*What is required:*
Filter these records by the string "based", copying each line that holds it.
[Start of Attachment]
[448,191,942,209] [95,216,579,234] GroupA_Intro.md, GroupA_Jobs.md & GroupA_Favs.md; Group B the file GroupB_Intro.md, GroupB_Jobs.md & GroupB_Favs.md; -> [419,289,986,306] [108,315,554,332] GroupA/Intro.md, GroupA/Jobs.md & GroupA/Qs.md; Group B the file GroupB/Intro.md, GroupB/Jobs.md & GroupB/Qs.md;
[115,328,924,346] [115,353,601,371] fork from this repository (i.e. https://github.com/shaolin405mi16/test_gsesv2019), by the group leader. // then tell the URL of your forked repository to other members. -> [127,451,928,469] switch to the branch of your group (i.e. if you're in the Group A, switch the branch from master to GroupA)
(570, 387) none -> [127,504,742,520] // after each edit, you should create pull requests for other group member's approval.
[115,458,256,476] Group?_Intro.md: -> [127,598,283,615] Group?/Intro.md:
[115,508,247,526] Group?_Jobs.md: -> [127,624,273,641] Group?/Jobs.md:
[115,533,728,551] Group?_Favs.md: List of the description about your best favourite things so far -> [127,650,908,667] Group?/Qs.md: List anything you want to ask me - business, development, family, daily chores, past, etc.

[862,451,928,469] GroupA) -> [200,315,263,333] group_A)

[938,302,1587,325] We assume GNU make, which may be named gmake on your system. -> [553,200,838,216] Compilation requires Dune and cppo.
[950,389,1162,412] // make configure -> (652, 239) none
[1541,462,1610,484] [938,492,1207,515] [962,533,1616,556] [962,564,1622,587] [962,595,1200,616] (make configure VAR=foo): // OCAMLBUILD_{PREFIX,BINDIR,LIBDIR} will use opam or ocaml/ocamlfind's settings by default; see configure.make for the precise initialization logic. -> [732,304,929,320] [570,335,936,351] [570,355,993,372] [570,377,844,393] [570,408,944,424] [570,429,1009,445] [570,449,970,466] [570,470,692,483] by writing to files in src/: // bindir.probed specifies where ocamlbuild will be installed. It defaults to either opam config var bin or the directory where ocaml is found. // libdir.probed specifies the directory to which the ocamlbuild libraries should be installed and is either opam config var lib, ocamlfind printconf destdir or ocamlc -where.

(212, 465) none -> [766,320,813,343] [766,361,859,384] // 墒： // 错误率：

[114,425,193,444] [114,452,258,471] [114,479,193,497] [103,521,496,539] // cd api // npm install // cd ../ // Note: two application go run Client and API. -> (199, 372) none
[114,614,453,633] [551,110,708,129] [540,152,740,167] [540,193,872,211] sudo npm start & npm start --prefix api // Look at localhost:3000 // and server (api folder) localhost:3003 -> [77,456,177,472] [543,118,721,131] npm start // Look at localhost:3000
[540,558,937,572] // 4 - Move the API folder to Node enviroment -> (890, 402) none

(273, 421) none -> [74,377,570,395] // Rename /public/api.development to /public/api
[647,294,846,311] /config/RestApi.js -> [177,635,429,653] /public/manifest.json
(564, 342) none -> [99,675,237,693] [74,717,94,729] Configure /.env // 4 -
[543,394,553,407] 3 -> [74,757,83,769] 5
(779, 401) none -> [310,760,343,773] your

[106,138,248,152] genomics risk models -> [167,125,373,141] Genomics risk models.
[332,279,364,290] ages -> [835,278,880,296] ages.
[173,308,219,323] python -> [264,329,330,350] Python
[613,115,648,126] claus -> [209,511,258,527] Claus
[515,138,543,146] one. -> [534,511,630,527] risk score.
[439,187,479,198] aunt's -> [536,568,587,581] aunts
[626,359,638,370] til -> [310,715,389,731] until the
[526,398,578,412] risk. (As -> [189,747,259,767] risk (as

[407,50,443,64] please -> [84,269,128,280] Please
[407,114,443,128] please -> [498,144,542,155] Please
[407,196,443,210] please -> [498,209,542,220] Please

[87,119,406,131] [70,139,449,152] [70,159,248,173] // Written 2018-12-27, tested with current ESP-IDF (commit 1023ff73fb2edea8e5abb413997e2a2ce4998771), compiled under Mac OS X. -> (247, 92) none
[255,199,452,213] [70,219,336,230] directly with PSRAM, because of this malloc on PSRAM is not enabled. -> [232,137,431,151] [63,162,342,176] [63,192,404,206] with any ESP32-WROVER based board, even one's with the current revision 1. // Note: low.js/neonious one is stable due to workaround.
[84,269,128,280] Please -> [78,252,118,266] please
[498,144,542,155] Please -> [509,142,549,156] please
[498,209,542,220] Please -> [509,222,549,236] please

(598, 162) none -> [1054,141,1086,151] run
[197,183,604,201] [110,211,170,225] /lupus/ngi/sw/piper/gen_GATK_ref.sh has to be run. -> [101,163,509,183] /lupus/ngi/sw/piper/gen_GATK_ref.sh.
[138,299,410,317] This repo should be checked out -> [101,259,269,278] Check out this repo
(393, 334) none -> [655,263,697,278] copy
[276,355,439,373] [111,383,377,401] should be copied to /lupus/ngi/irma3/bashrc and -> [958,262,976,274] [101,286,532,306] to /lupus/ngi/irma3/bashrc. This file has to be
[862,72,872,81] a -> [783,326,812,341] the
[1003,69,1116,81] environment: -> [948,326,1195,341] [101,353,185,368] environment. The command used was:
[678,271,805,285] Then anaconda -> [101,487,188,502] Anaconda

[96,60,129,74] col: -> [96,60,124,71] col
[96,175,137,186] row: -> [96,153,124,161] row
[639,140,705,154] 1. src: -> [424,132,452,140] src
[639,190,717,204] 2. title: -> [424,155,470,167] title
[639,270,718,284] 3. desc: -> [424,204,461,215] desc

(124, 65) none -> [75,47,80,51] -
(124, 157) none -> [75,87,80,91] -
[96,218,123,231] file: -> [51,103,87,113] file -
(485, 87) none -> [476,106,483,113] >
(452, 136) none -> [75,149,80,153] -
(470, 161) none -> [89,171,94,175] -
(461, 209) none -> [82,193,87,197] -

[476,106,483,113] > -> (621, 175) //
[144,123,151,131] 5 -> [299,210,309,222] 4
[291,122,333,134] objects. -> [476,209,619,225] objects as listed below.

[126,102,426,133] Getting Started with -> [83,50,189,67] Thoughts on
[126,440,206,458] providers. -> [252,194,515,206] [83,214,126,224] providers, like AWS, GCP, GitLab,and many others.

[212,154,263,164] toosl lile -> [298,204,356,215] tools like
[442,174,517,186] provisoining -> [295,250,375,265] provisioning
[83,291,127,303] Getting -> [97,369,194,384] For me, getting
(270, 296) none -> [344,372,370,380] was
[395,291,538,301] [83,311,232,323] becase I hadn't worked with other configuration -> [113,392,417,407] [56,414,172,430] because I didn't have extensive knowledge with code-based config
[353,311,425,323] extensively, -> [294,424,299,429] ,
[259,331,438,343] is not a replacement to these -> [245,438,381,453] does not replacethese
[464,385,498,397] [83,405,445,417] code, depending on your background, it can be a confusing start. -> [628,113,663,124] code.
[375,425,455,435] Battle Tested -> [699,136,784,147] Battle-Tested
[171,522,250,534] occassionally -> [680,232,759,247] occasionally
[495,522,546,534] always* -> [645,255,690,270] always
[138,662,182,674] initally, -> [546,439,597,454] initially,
[End of Attachment]
*Answer:*
[255,199,452,213] [70,219,336,230] directly with PSRAM, because of this malloc on PSRAM is not enabled. -> [232,137,431,151] [63,162,342,176] [63,192,404,206] with any ESP32-WROVER based board, even one's with the current revision 1. // Note: low.js/neonious one is stable due to workaround.
[395,291,538,301] [83,311,232,323] becase I hadn't worked with other configuration -> [113,392,417,407] [56,414,172,430] because I didn't have extensive knowledge with code-based config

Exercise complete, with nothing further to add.